Setting up a task scheduler in Flask

November 30, 2019

The first thing that comes to mind while considering a task scheduler is a cron job. As most of the today's servers are hosted on linux machines, setting a cron job for periodic task might seem like a good option for many. However in production having a crontab is nothing but a pain in the a**. It can be a bit tricky to configure different timezones depending upon the location of the server.

The biggest problem with this approach is when the application is scaled into multiple web servers. In that case instead of running one we could be running multiple cron jobs which might lead to race conditions. Also it's hard to debug if something goes wrong with the task.
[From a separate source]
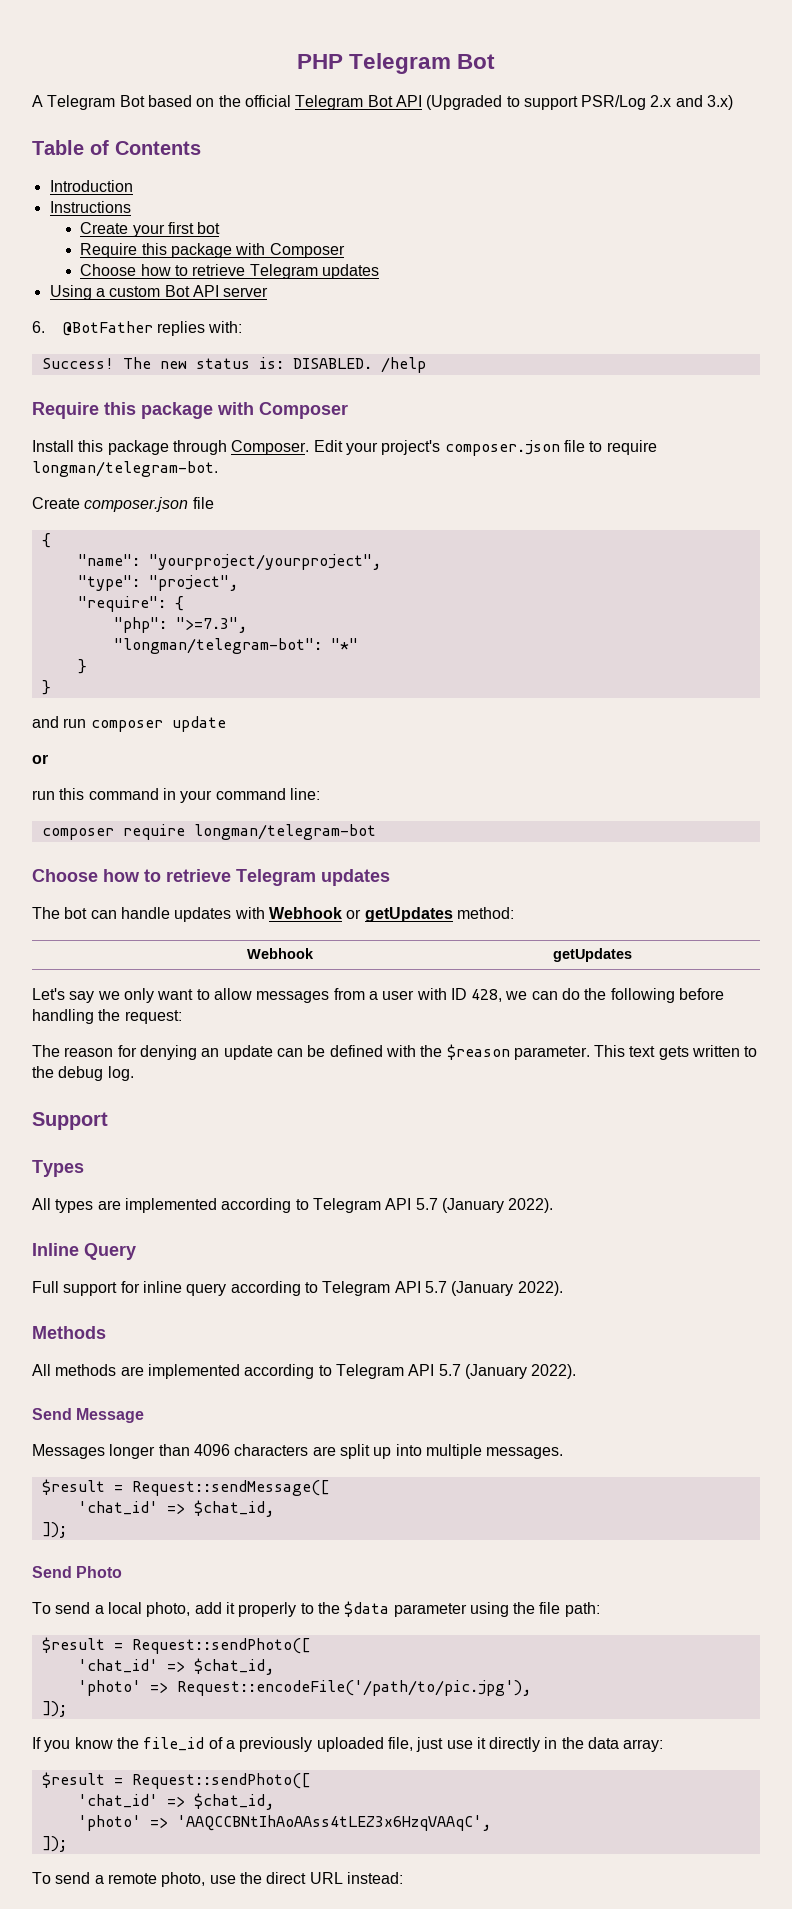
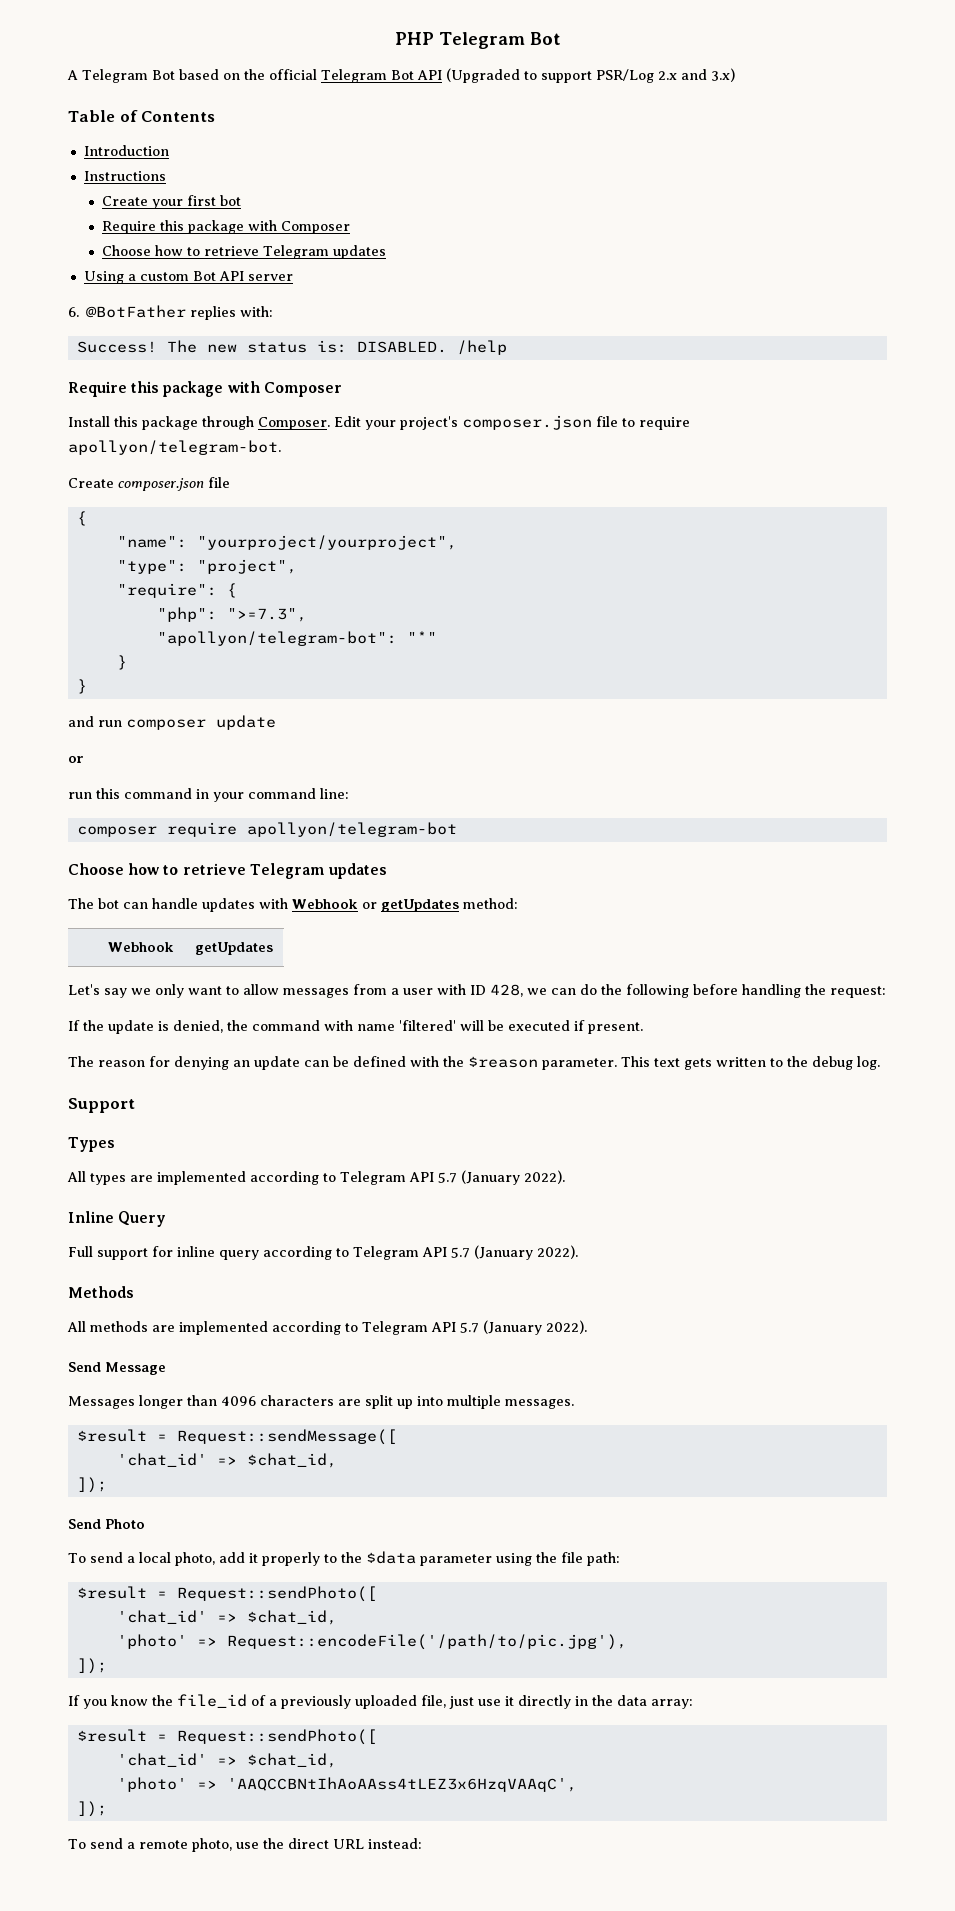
[32,461,218,477] longman/telegram-bot. -> [68,440,281,455] apollyon/telegram-bot.
[113,638,322,654] "longman/telegram-bot": -> [156,631,397,646] "apollyon/telegram-bot":
[193,824,376,840] longman/telegram-bot -> [246,822,457,837] apollyon/telegram-bot
(182, 1017) none -> [68,1020,643,1034] // If the update is denied, the command with name 'filtered' will be executed if present.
With Flask there are multiple ways to address third problem and Celery is one of the most popular ones. Celery addresses the above problems quite gracefully. It uses same timezones of pytz which helps in calculating timezones and setting the scheduler timings accurately.

Celery uses a backend message broker (redis or RabbitMQ) to save the state of the schedule which acts as a centralized database server for multiple celery workers running on different web servers.The message broker ensures that the task is run only once as per the schedule, hence eliminating the race condition.

Monitoring real time events is also supported by Celery. It includes a beautiful built-in terminal interface that shows all the current events.A nice standalone project Flower provides a web based tool to administer Celery workers and tasks.It also supports asynchronous task execution which comes in handy for long running tasks.

Let's go hacking

Here we will be using a dockerized environment. Now the installation of redis and celery can be different from system to system and docker environments are pretty common now a days to do such kind of exercises without worrying so much about local dev infrastructure.

flask-celery
│   
│  app.py
│  docker-compose.yml
│  Dockerfile
│  entrypoint.sh
│  requirements.txt
│   
└────────────────────────

Let's start with the Dockerfile

FROM python:3.7

# Create a directory named flask
RUN mkdir flask

# Copy everything to flask folder
COPY . /flask/

# Make flask as working directory
WORKDIR /flask

# Install the Python libraries
RUN pip3 install --no-cache-dir -r requirements.txt

EXPOSE 5000

# Run the entrypoint script
CMD ["bash", "entrypoint.sh"]

The packages required for this application are mentioned in the requirement.txt file.

Flask==1.0.2
celery==4.3.0
redis==3.3.11

The entry point script goes here.

#!/bin/sh

flask run --host=0.0.0.0 --port 5000

Celery uses a message broker to pass messages between the web app and celery workers. Here we will setup a Redis container which will be used as the message broker.

version: "3.7"

services:

  redis:
    container_name: redis_dev_container
    image: redis
    ports:
      - "6379:6379"

  flask_service:
    container_name: flask_dev_container
    restart: always
    image: flask
    build: 
      context: ./
      dockerfile: Dockerfile
    depends_on:
        - redis
    ports:
      - "5000:5000"
    volumes:
      - ./:/flask
    environment:
        - FLASK_DEBUG=1

Now we are all set to start our little experiment. We have a redis container running on port 6379 and a flask container running on localhost:5000. Let's add a simple api to test whether our tiny web application works.

from flask import Flask

app = Flask(__name__)

@app.route("/")
def index_view():
    return "Flask-celery task scheduler!"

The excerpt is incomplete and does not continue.